The Catacombs were ancient, underground cemeteries used by the Hebrews and early Christians in Rome, from the 2nd -5th centuries. Because of their arrangement: one, on top of the other, they were called cimitero, from the Greek, meaning 'place of rest'; thus, affirming the Christans' belief in the resurrection of the body. Work on the catacombs was assigned to a specialized group called 'fossori'. These workers excavated vast tunnels, lit by their feeble lanterns, evacuating tons of earth, in baskets or sacks, by means pits or wells called 'lucernari', which extended towards the surface. These same 'lucernari' remained after the tunnels were completed, providing the galleries with ventilation and illumination. The word catacomb is a 9th century term, taken from Greek, meaning hollow, which referred to all subterranean cemeteries.
During the time of the persecutions, the catacombs became a temporary place of refuge, where Christians could safely celebrate the Eucharist. However, it is mere legend that they were utilised as secret hiding places. All of the catacombs were built underneath streets leading out of the city, since the law of the time prohibited burial within the city limits. Many catacombs were created, then later extended, from family crypts. With the passage of time, cemeteries grew, oftentimes through the intervention of the church. A prime example would be the San Callisto catacomb. The church assumed the communal responsibility of its organization and administration.
The Barbarian invasions had a devastating impact on the catacombs. After repeated sacking and looting, between the end of the 8th and the beginning of the 9th centuries, the popes transferred all remaining relics of martyrs and saints to various churches within the city. Thus began burials above ground, or the dawn of modern cemeteries. Slowly, over-time, the catacombs were abandoned, covered with time, until all traces were lost. In the 16th century Antonio Bosio initiated the first scientific survey of the ruins. However, Giovanni Battista de Rossi (1822-1894) took it to another level with his systematic exploration of these ancient subterranean graves, deservedly earning the name of the 'Father of Christian archaeology'.
San Callisto Catacombs
Via Appia Antica, 110-126
Hours: Thursday-Tuesday 9:00 A.M.-12:00 P.M.; 2:00P.M.-5:00 P.M. closed Wednesday, all of February, Christmas day, New year's day, and Easter
Entrance fee charged
Tel: +39 06.51301580 (during visiting hours) - +39 06.5130151
How to get there:
From Termini station: bus 714 to San Giovanni Laterano, bus 218 to stop 'Fosse Ardeatine', the entrance is in front
From Piramide Caio Sesto: Metro line B (Piramide), bus 118 to stop 'Catacombe di San Callisto'
These catacombs, established in beginning of the 2nd century, form part of a larger complex, which covers 15 hectares. This multi-level tunnel system, is about 20 kilometres long, and reaches a depth of 20 meters. They take their name from Deacon Saint Callisto, who, at the beginning of the 3rd century became its overseer, by request of Pope Zefirino, who designated it as the official cemetery of Rome. At the entrance to the tunnels is a small basilica, with three apses, believed to be the mausoleum of the young eucharistic martyr, Saint Tarsus.

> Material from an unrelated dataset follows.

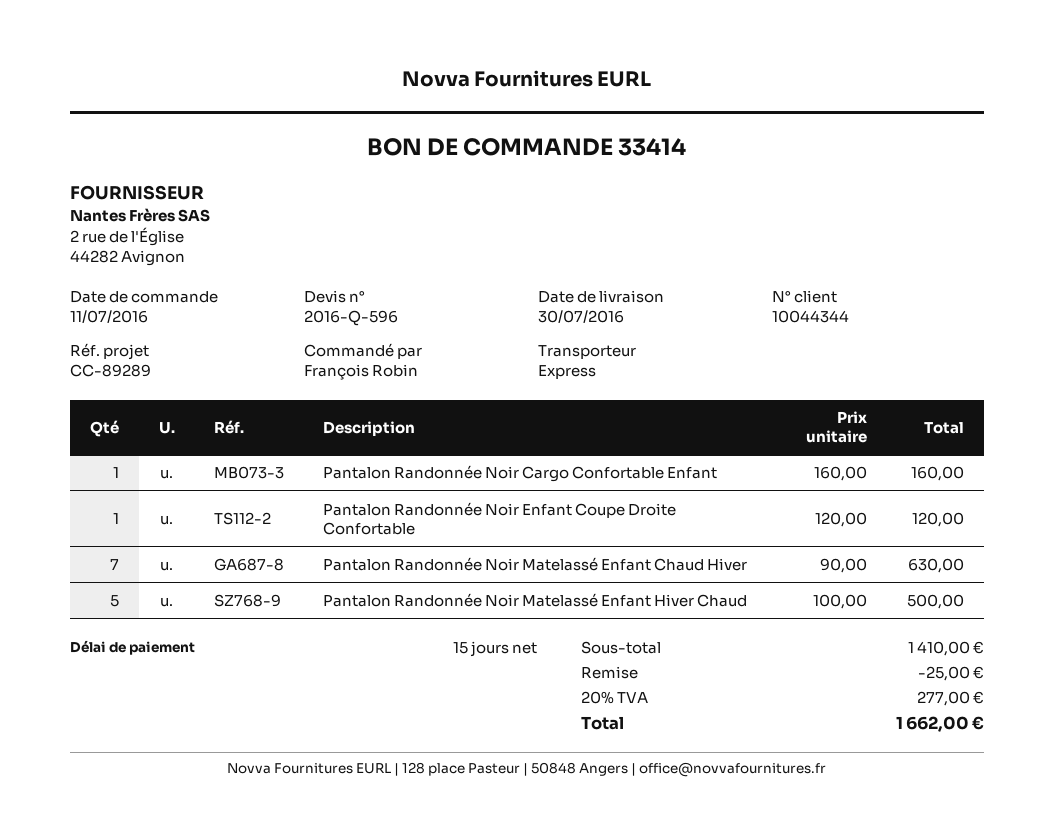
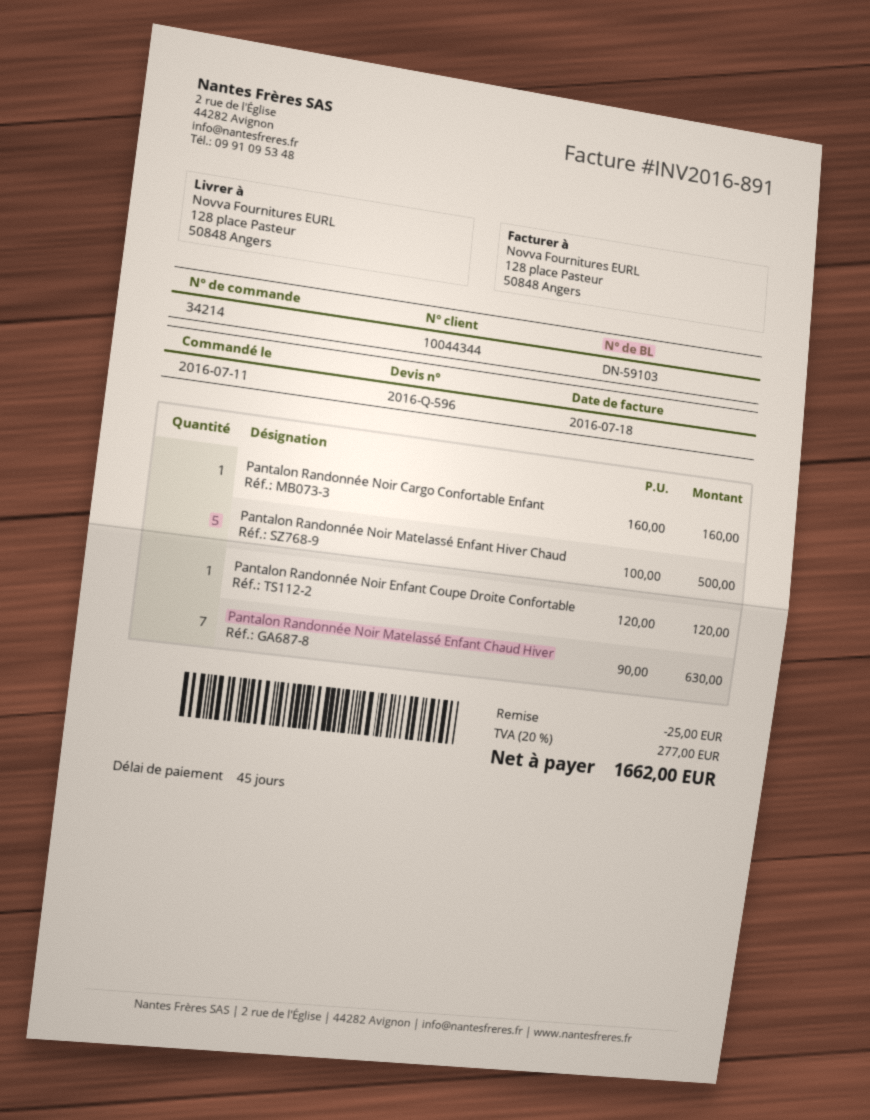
order number: 33414 -> 34214
payment terms: 15 days -> 45 days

Via delle Sette Chiese, 283; Zone: Appia Antica, Adreatina
Hours: Wednesday-Monday 8:30 A.M.- 12:00 P.M.; 2:30 P.M.-5:00 P.M.; closed Tuesday and all of January
Entrance fee charged
Tel: +39 06.5110342
How to get there: From termini station 714 to San Giovanni Laterano; 218 to the 'Fosse Ardeatine' stop
This complex was named for Domitilla, the wife of consul Flavio Clemente, martyred at the hands of Domitian in 95 A.D. The complex developed around the family crypt. Above the entrance to the complex stands the Basilica of Nereus and Achilles. Inside are three naves, divided by four columns on each side. The entrance is located at the far end of the basilica which extend over several kilometres. During the 3rd and 4th centuries these catacombs functioned primarily as cemeteries, after which, and up until the 8th century, it served as a place of worship and commemoration of martyred saints.